It has many underlying causes including overweight, magnesium, potassium and calcium deficiency, liver, kidney and heart disease, alcohol overuse, aging, insulin resistance, and stress.
Often it is diagnosed late, where people have it without symptoms. Organ involvement can begin relatively early.
 
The traditional approach to hypertension usually involves a simple blood pressure reading and then a prescription for medication. In many cases this may be the wrong thing to do.
 
In my experience, and in medical literature, many people can have elevation of blood pressure from deficiencies of minerals. These include Magnesium, Potassium and Calcium.
 
We take it for granted that if we eat a "well balanced diet", whatever that is, then we will have enough vitamins and minerals. This is so far from the truth.
In testing many thousands of patients for nutrients I frequently see deficiency.
 
Many of the first line medications used for Hypertension are diuretics, and these deplete magnesium and potassium. !!!!!
So sometimes the results can worsen the cause. In these cases doctors will then use additional medication because the first doesn’t work.

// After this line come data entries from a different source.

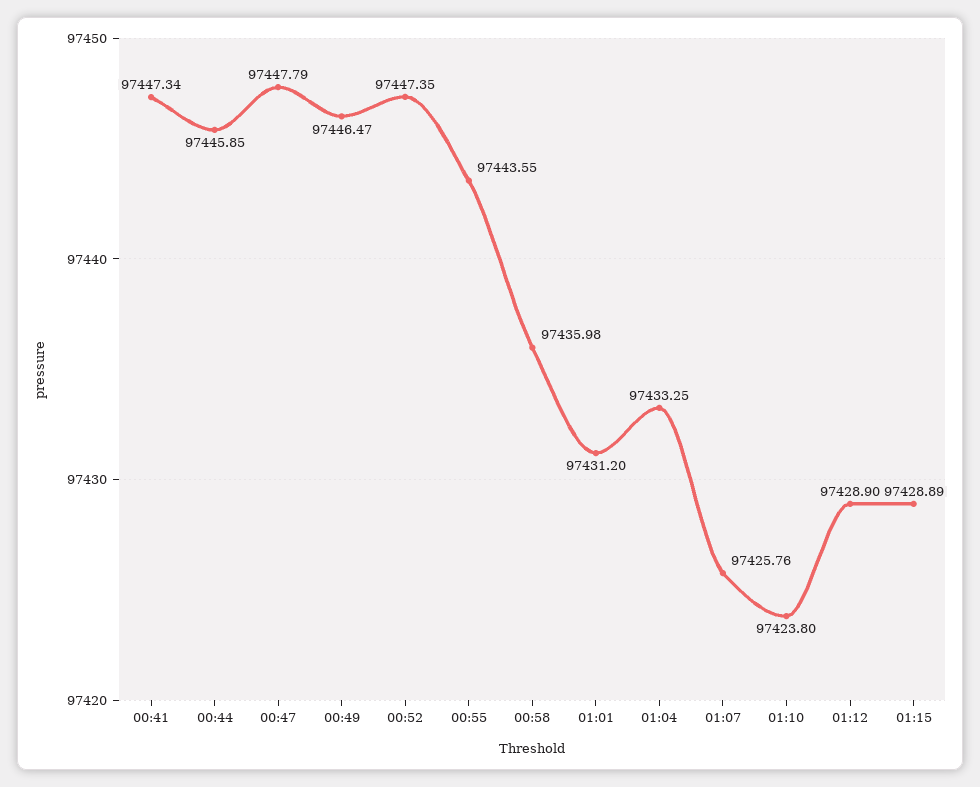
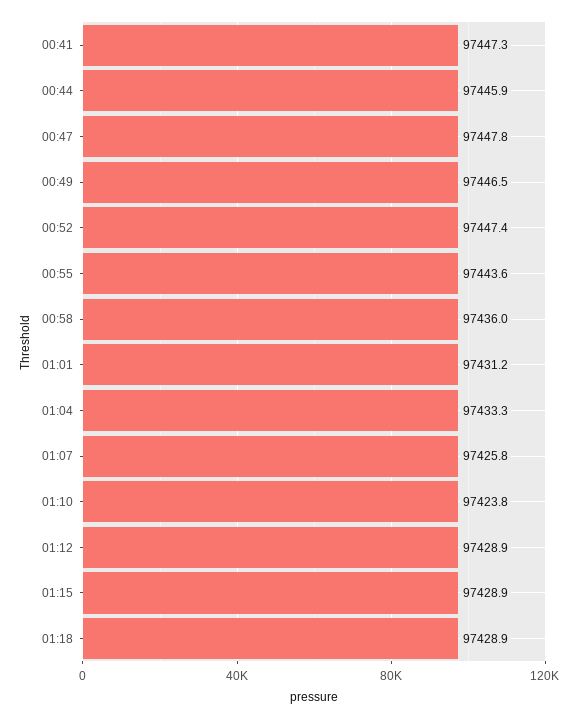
01:18: none -> 97428.9

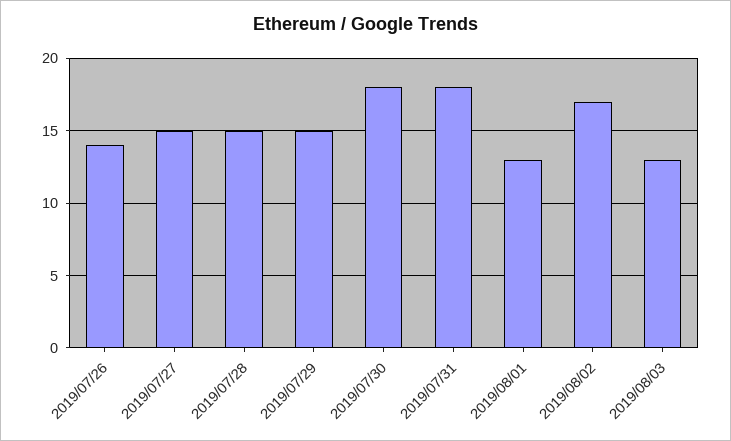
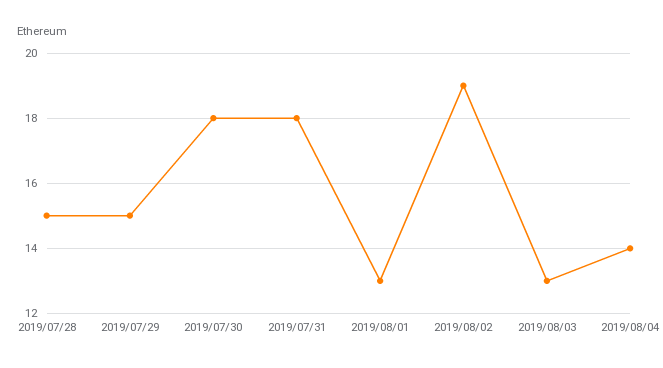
2019/07/26: 14 -> none
2019/07/27: 15 -> none
2019/08/02: 17 -> 19
2019/08/04: none -> 14

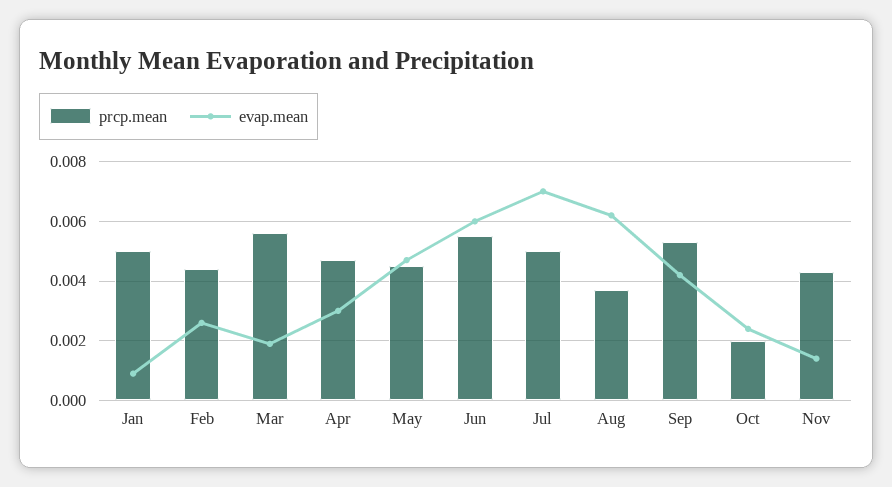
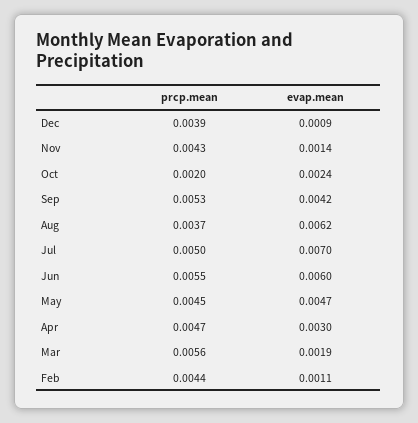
prcp.mean, Jan: 0.005 -> none
evap.mean, Jan: 0.001 -> none
evap.mean, Feb: 0.0025 -> 0.0011
prcp.mean, Dec: none -> 0.0039
evap.mean, Dec: none -> 0.0009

When in reality testing for the nutrients and correcting deficiency will correct the cause of the problem.
 
Please read the following articles.
 
Thank You,
 
Dr. Chris Calapai
 
Role of magnesium in the pathogenesis of hypertension

Human essential hypertension is a complex, multifactorial, quantitative trait under polygenic control. Although the exact etiology is unknown, the fundamental hemodynamic abnormality in hypertension is increased peripheral resistance, due primarily to changes in vascular structure and function. These changes include arterial wall thickening, abnormal vascular tone and endothelial dysfunction and are due to alterations in the biology of the cellular and non-cellular components of the arterial wall.

 
Many of these processes are influenced by magnesium. Small changes in magnesium levels may have significant effects on cardiac excitability and on vascular tone, contractility and reactivity. Accordingly magnesium may be important in the physiological regulation of blood pressure whereas perturbations in cellular magnesium homeostasis could play a role in pathophysiological processes underlying blood pressure elevation.
 
For the most part, epidemiological and experimental studies demonstrate an inverse association between magnesium and blood pressure and support a role for magnesium in the pathogenesis of hypertension. However data from clinical studies have been less convincing and the therapeutic value of magnesium in the prevention and management of essential hypertension remains unclear. In view of the still ill-defined role of magnesium in clinical hypertension, magnesium supplementation is advised in those hypertensive patients who are receiving diuretics, who have resistant or secondary hypertension or who have frank magnesium deficiency.
 
A magnesium-rich diet should be encouraged in the prevention of hypertension, particularly in predisposed communities because of the other advantages of such a diet in prevention. The clinical aspect that has demonstrated the greatest therapeutic potential for magnesium in hypertension, is in the results of pre-eclampsia and eclampsia. The present review discusses the role of magnesium in the regulation of vascular function and blood pressure and the implications in mechanisms underlying hypertension. Alterations in magnesium regulation in experimental and clinical hypertension and the potential antihypertensive therapeutic actions of magnesium will also be addressed.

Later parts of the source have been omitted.